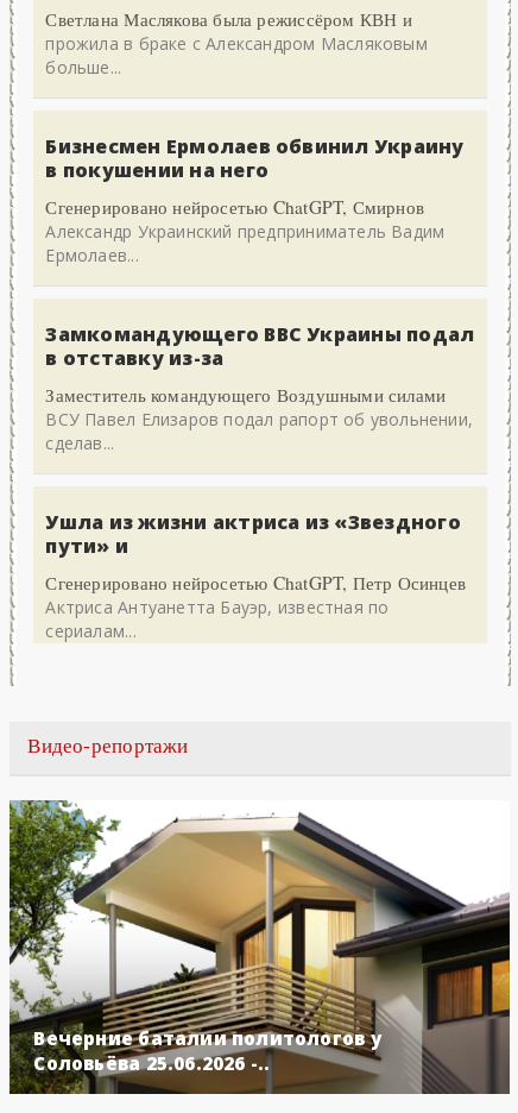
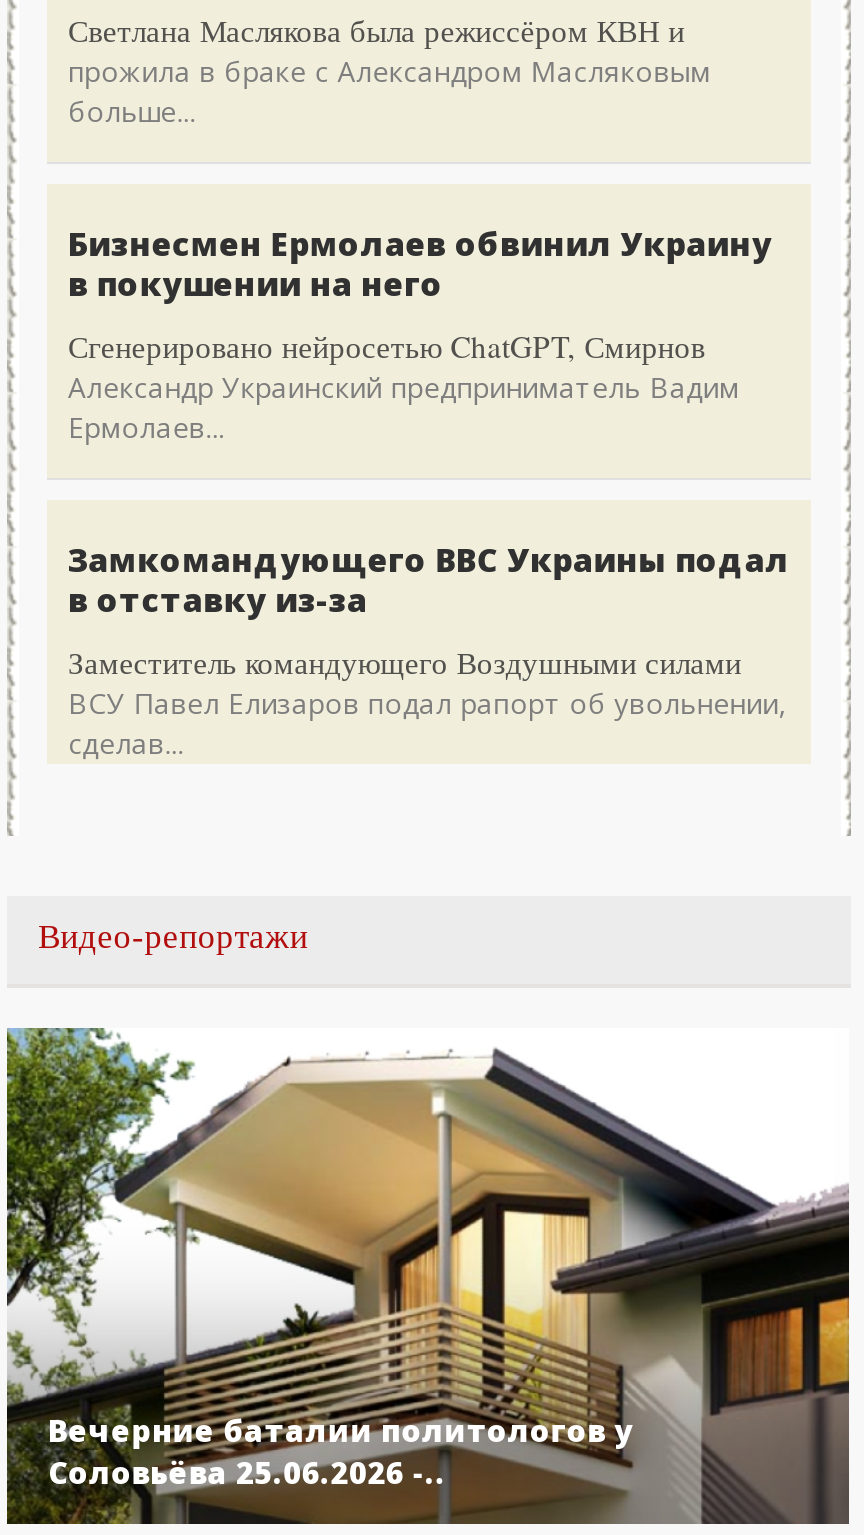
[46,508,466,642] Ушла из жизни актриса из «Звездного | пути» и | Сгенерировано нейросетью ChatGPT, Петр Осинцев | Актриса Антуанетта Бауэр, известная по | сериалам... -> none

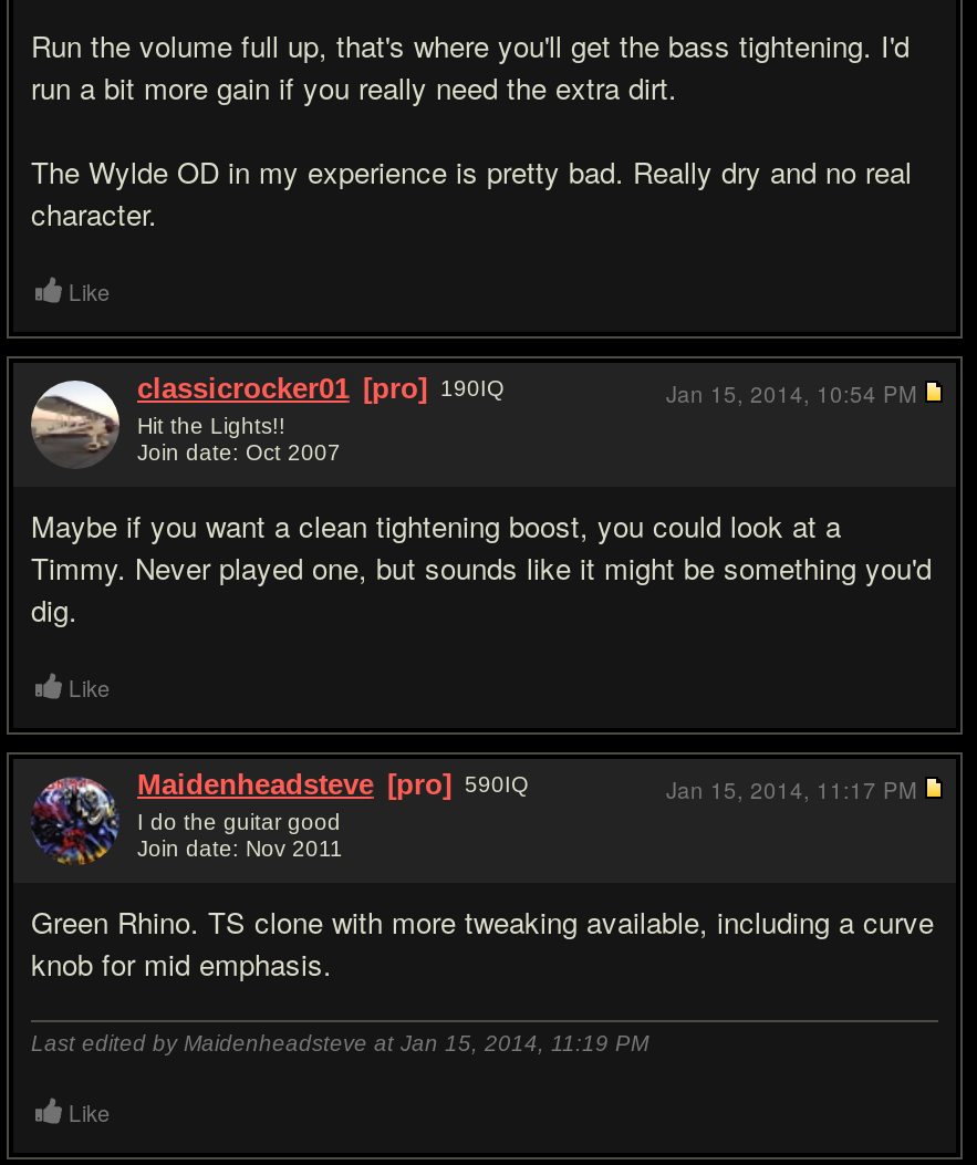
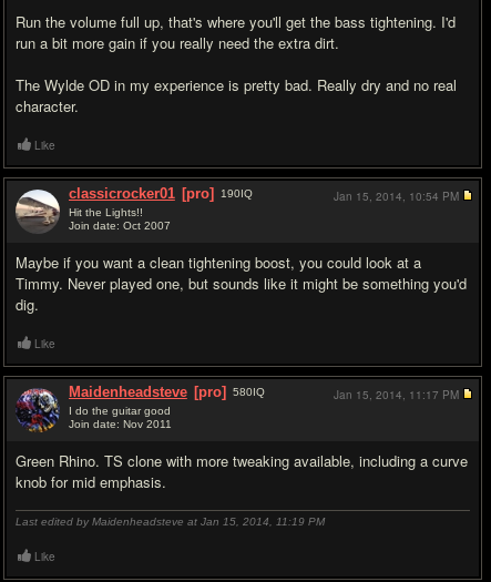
[137,768,529,801] Maidenheadsteve [pro] 590IQ -> [69,384,265,400] Maidenheadsteve [pro] 580IQ

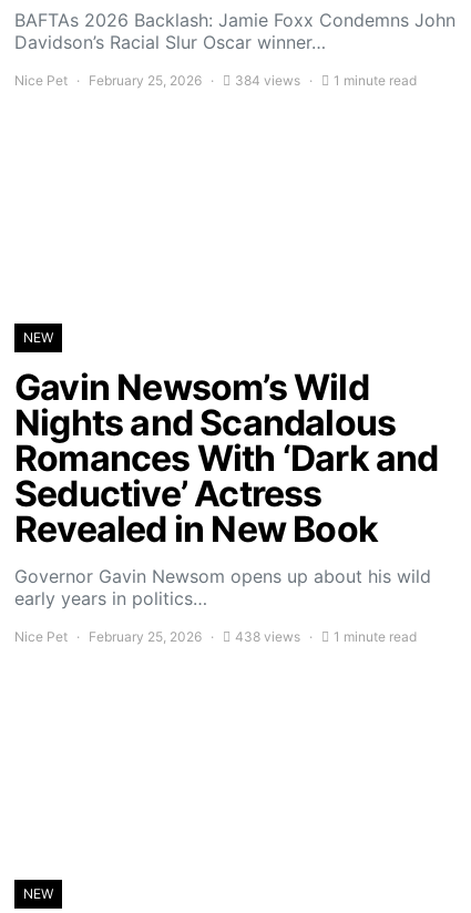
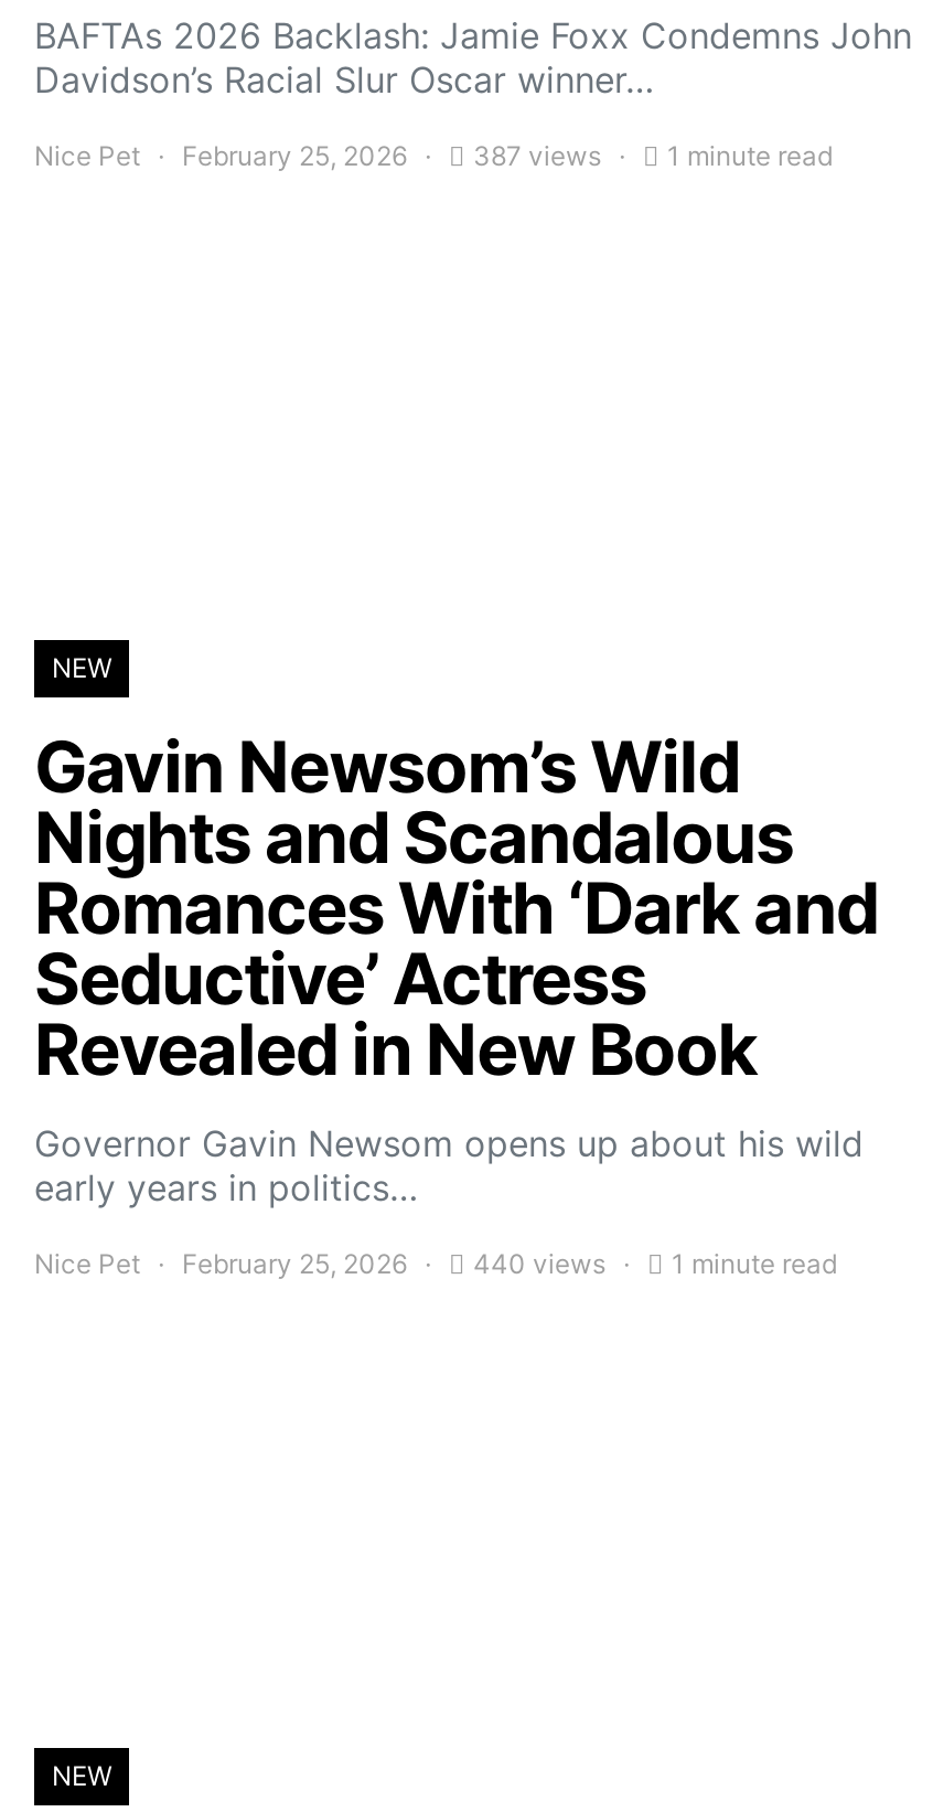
[14,72,417,89] Nice Pet February 25, 2026 384 views 1 minute read -> [34,139,833,172] Nice Pet February 25, 2026 387 views 1 minute read
[14,628,417,645] Nice Pet February 25, 2026 438 views 1 minute read -> [34,1247,837,1280] Nice Pet February 25, 2026 440 views 1 minute read

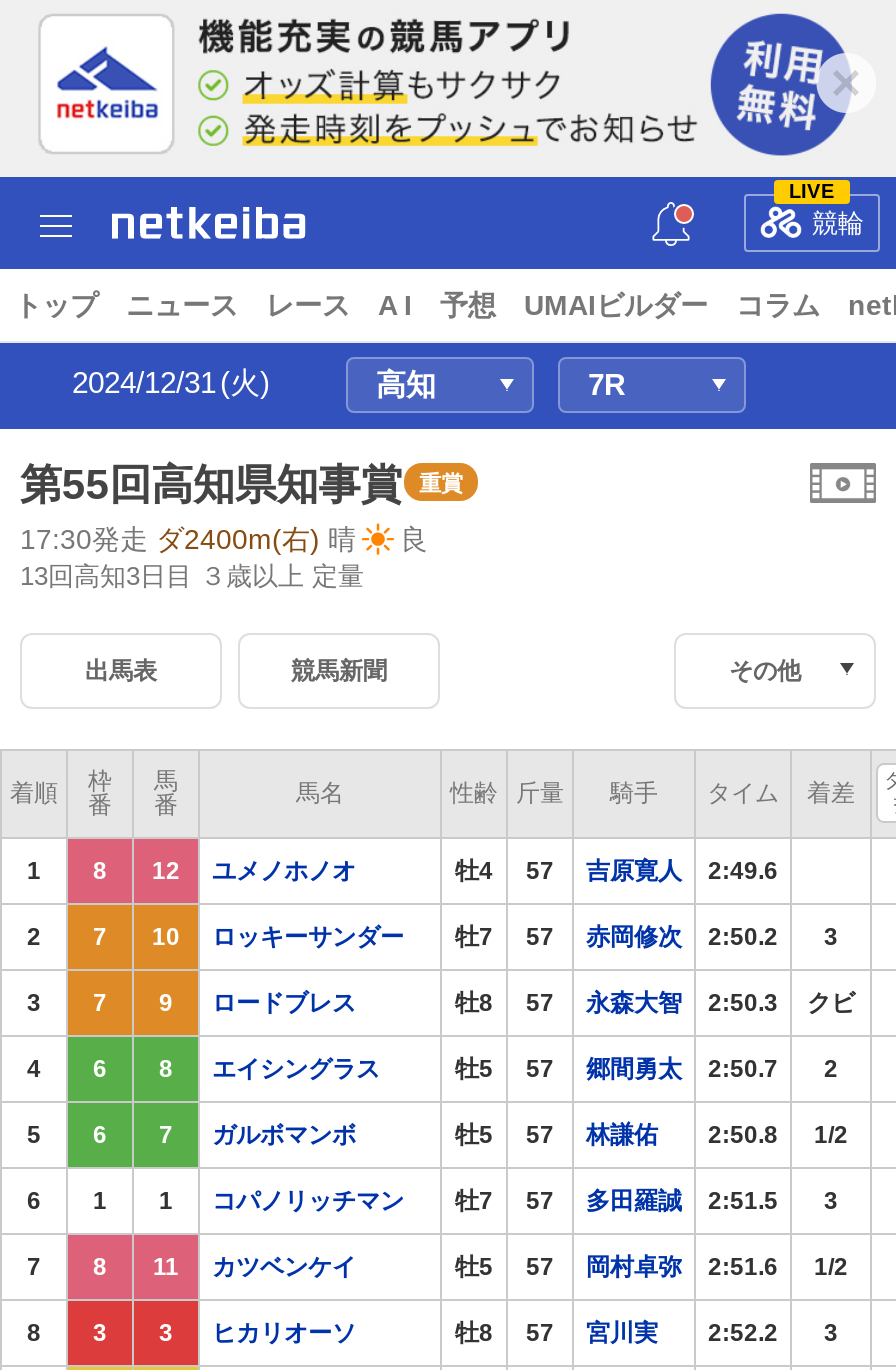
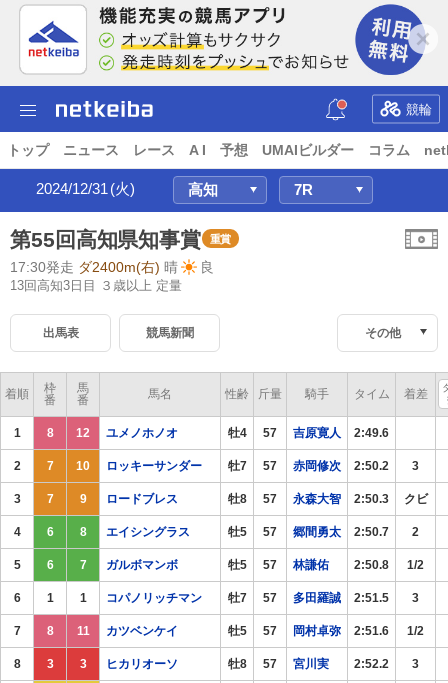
[789,179,835,201] LIVE -> none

→ **EXERCISE PROMPT**: For every line in the data above that has the string "minute", return that line.

→ **YOUR SOLUTION**:
[14,72,417,89] Nice Pet February 25, 2026 384 views 1 minute read -> [34,139,833,172] Nice Pet February 25, 2026 387 views 1 minute read
[14,628,417,645] Nice Pet February 25, 2026 438 views 1 minute read -> [34,1247,837,1280] Nice Pet February 25, 2026 440 views 1 minute read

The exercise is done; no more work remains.